--- Records supplied Enclosed Below ---

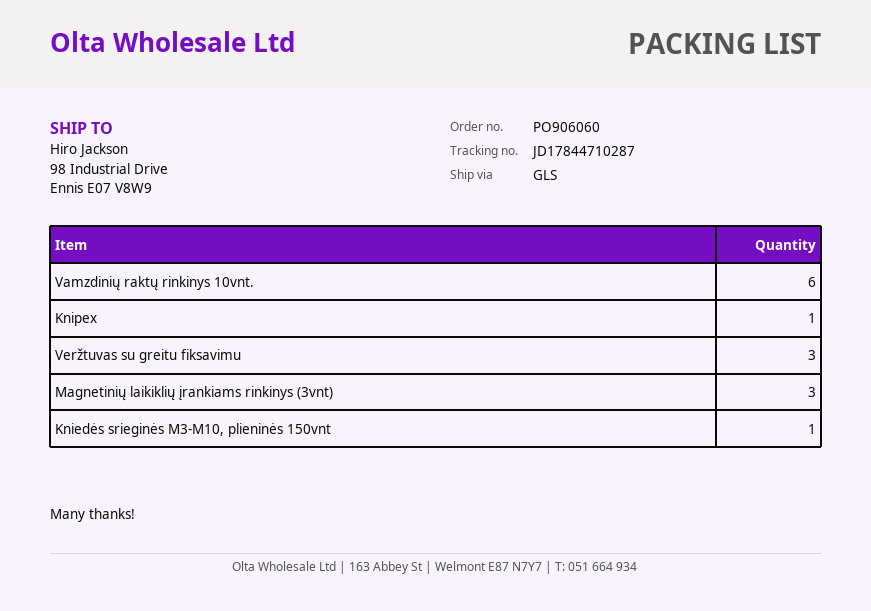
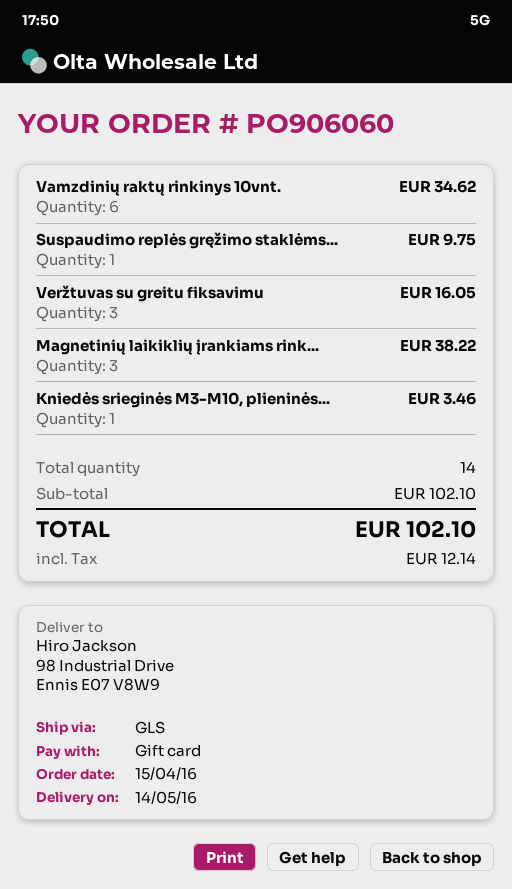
Knipex: 1 -> none
Suspaudimo replės gręžimo staklėms...: none -> 1

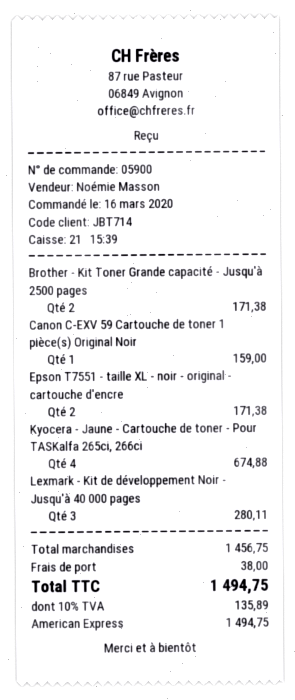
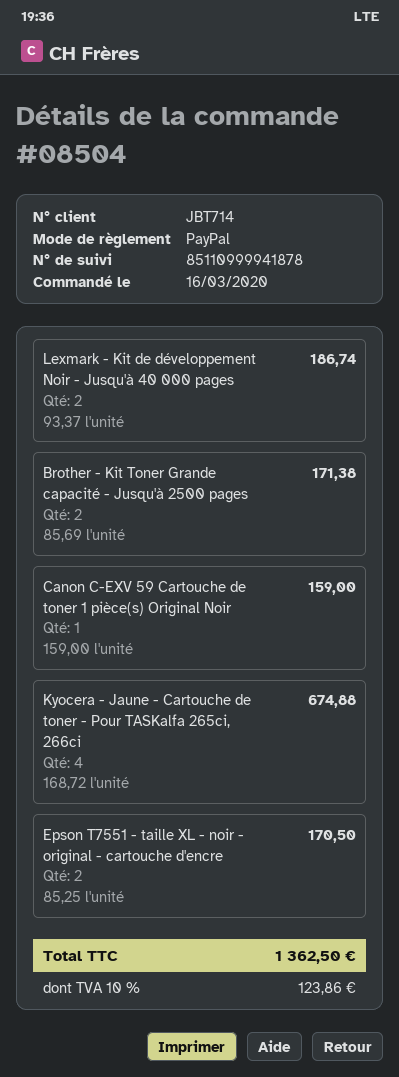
order number: 05900 -> 08504
payment method: American Express -> PayPal
Epson T7551 - taille XL - noir - original - cartouche d'encre: 2 for 171.38 -> 2 for 170.50
Lexmark - Kit de développement Noir - Jusqu'à 40 000 pages: 3 for 280.11 -> 2 for 186.74
shipping: 38.00 -> none
tax: 10% = 135.89 -> 10% = 123.86
total: 1494.75 -> 1362.50

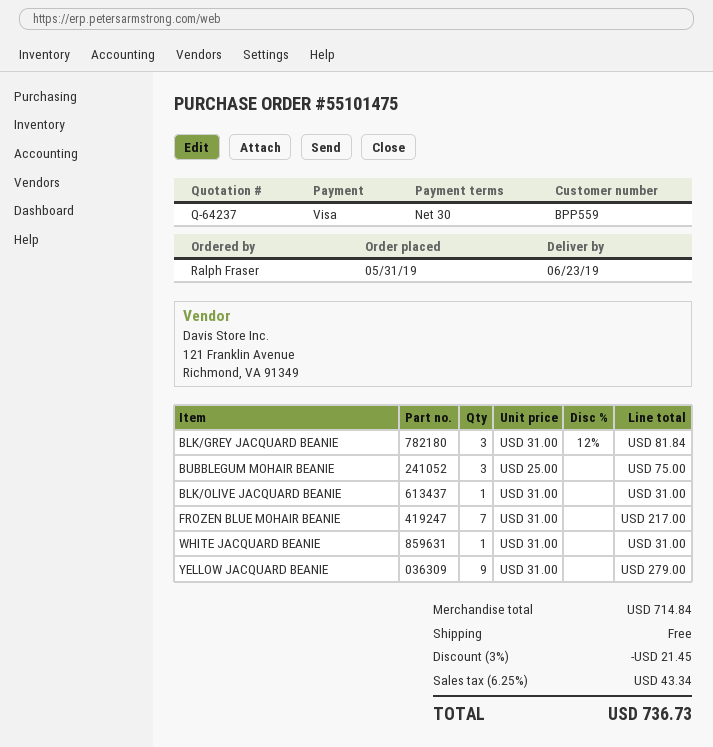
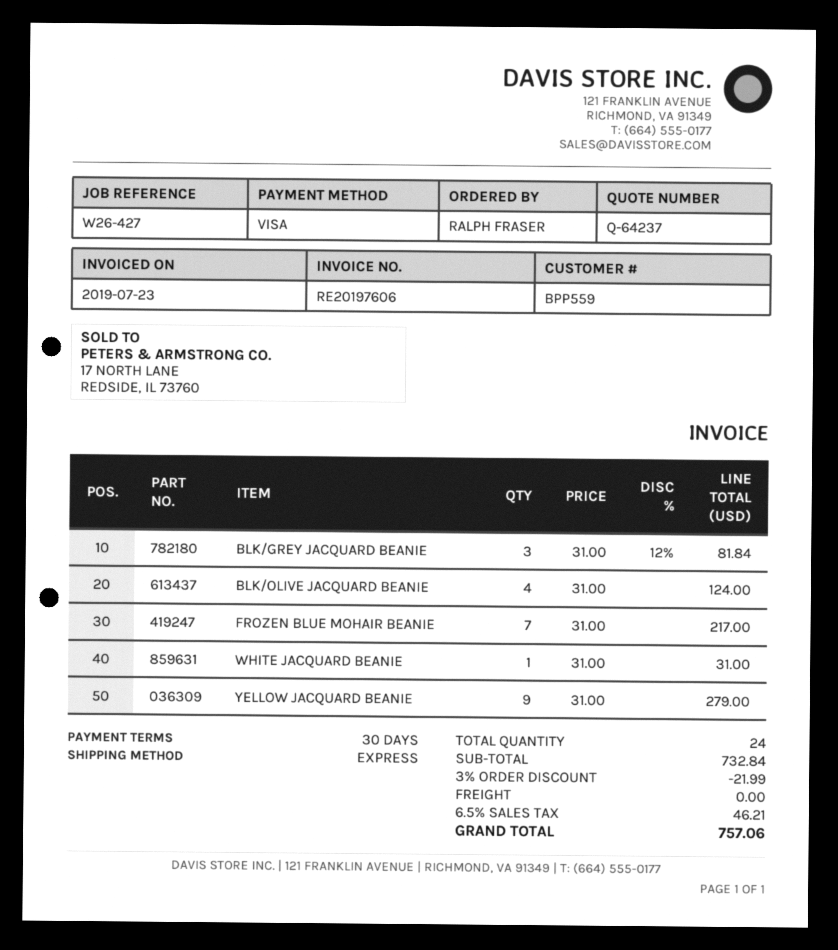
BUBBLEGUM MOHAIR BEANIE: 3 x 25.00 = 75.00 -> none
BLK/OLIVE JACQUARD BEANIE: 1 x 31.00 = 31.00 -> 4 x 31.00 = 124.00
subtotal: 714.84 -> 732.84
discount: 3% = 21.45 -> 3% = 21.99
tax: 6.25% = 43.34 -> 6.5% = 46.21
total: 736.73 -> 757.06

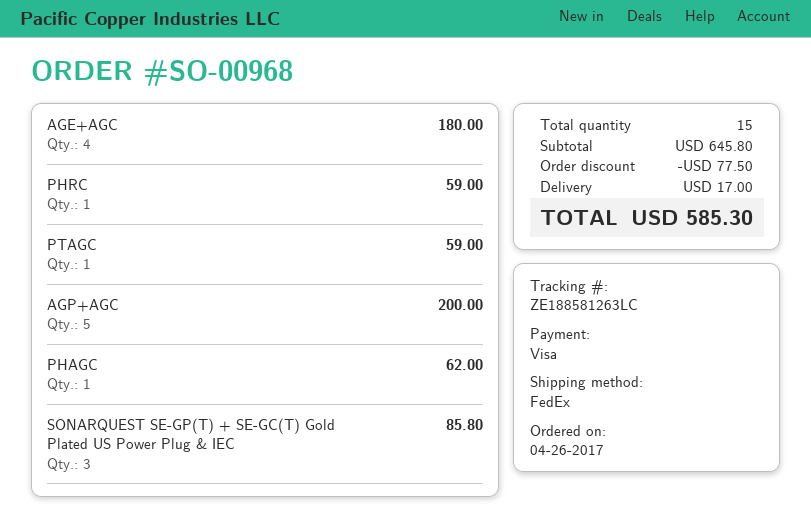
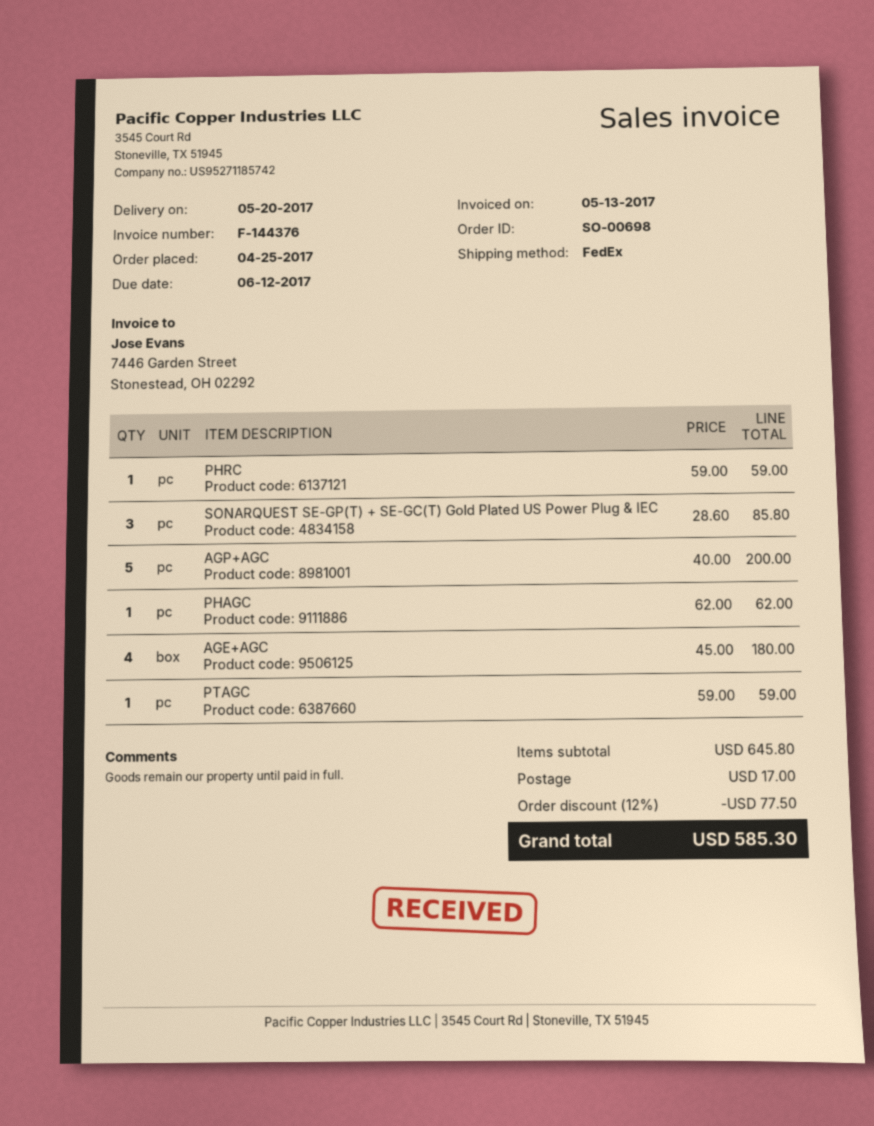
order number: SO-00968 -> SO-00698
order date: 2017-04-26 -> 2017-04-25

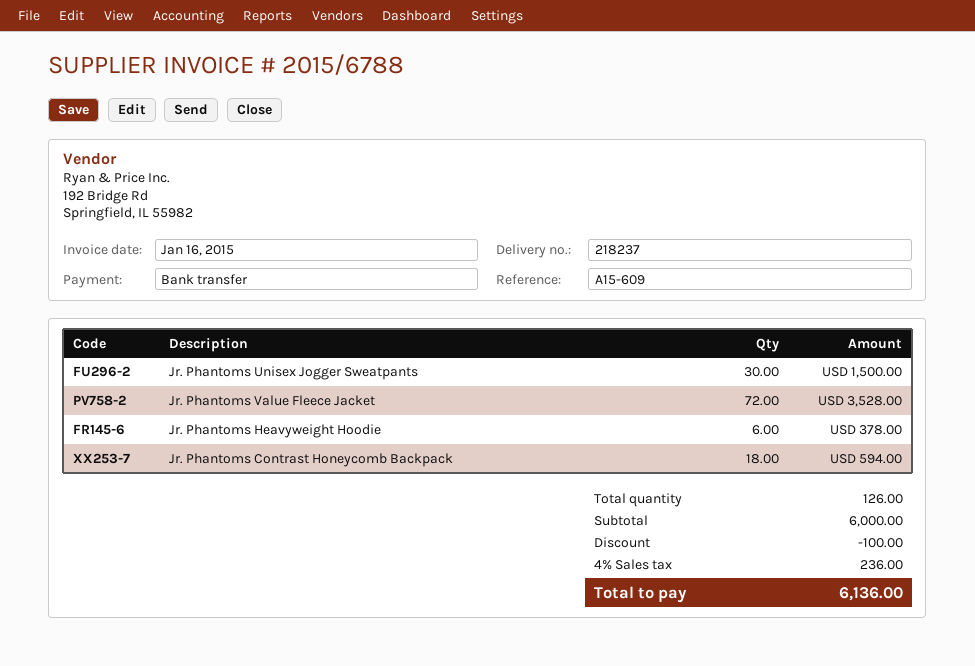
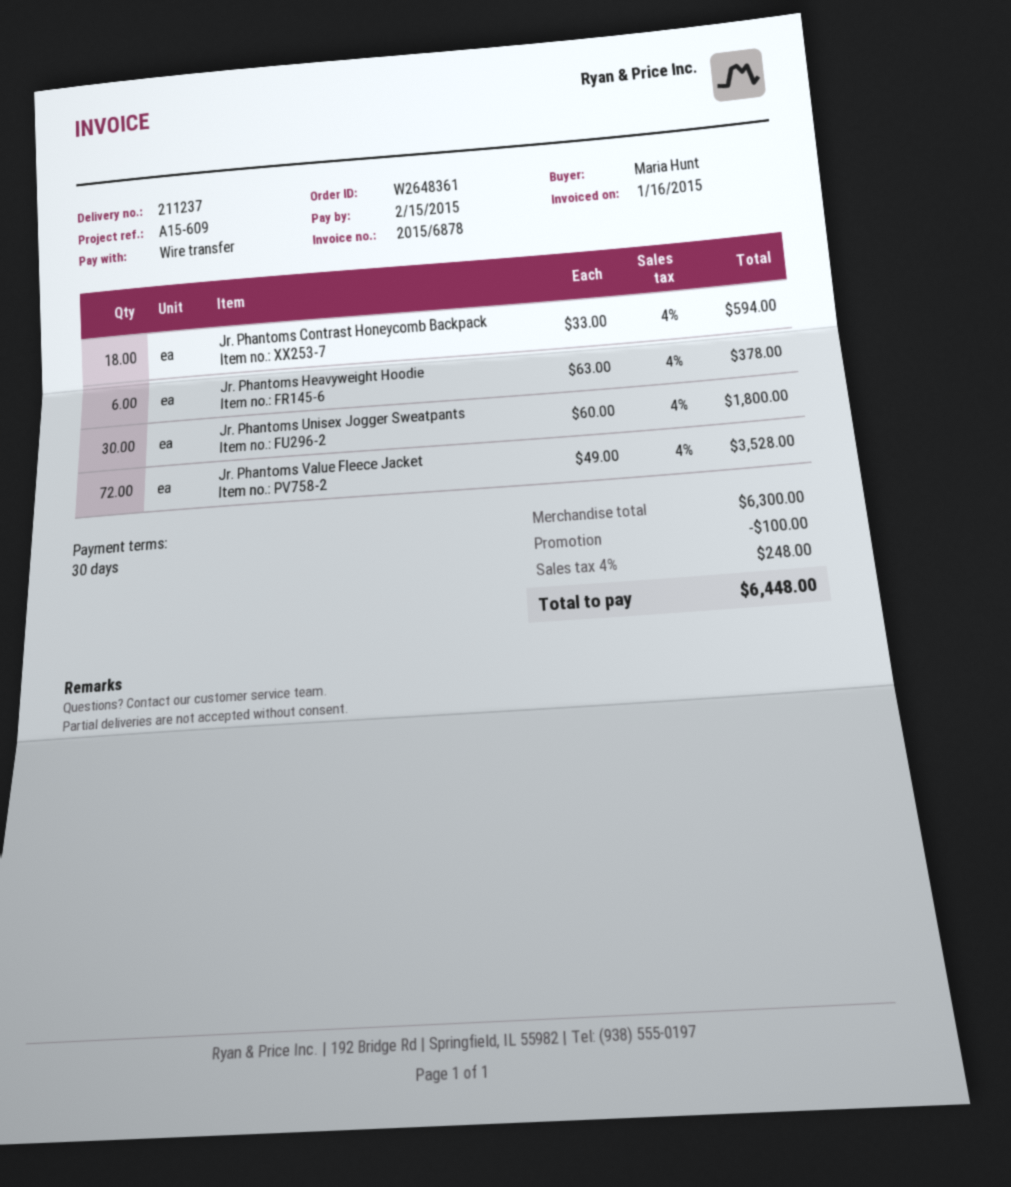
delivery note number: 218237 -> 211237
invoice number: 2015/6788 -> 2015/6878
Jr. Phantoms Unisex Jogger Sweatpants: 30 for 1500.00 -> 30 for 1800.00
subtotal: 6000.00 -> 6300.00
tax: 4% = 236.00 -> 4% = 248.00
total: 6136.00 -> 6448.00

--- End of Enclosed Records supplied ---

> _Assignment_
The data above needs to be retyped exactly, with the images left out.

> _Task output_
Knipex: 1 -> none
Suspaudimo replės gręžimo staklėms...: none -> 1

order number: 05900 -> 08504
payment method: American Express -> PayPal
Epson T7551 - taille XL - noir - original - cartouche d'encre: 2 for 171.38 -> 2 for 170.50
Lexmark - Kit de développement Noir - Jusqu'à 40 000 pages: 3 for 280.11 -> 2 for 186.74
shipping: 38.00 -> none
tax: 10% = 135.89 -> 10% = 123.86
total: 1494.75 -> 1362.50

BUBBLEGUM MOHAIR BEANIE: 3 x 25.00 = 75.00 -> none
BLK/OLIVE JACQUARD BEANIE: 1 x 31.00 = 31.00 -> 4 x 31.00 = 124.00
subtotal: 714.84 -> 732.84
discount: 3% = 21.45 -> 3% = 21.99
tax: 6.25% = 43.34 -> 6.5% = 46.21
total: 736.73 -> 757.06

order number: SO-00968 -> SO-00698
order date: 2017-04-26 -> 2017-04-25

delivery note number: 218237 -> 211237
invoice number: 2015/6788 -> 2015/6878
Jr. Phantoms Unisex Jogger Sweatpants: 30 for 1500.00 -> 30 for 1800.00
subtotal: 6000.00 -> 6300.00
tax: 4% = 236.00 -> 4% = 248.00
total: 6136.00 -> 6448.00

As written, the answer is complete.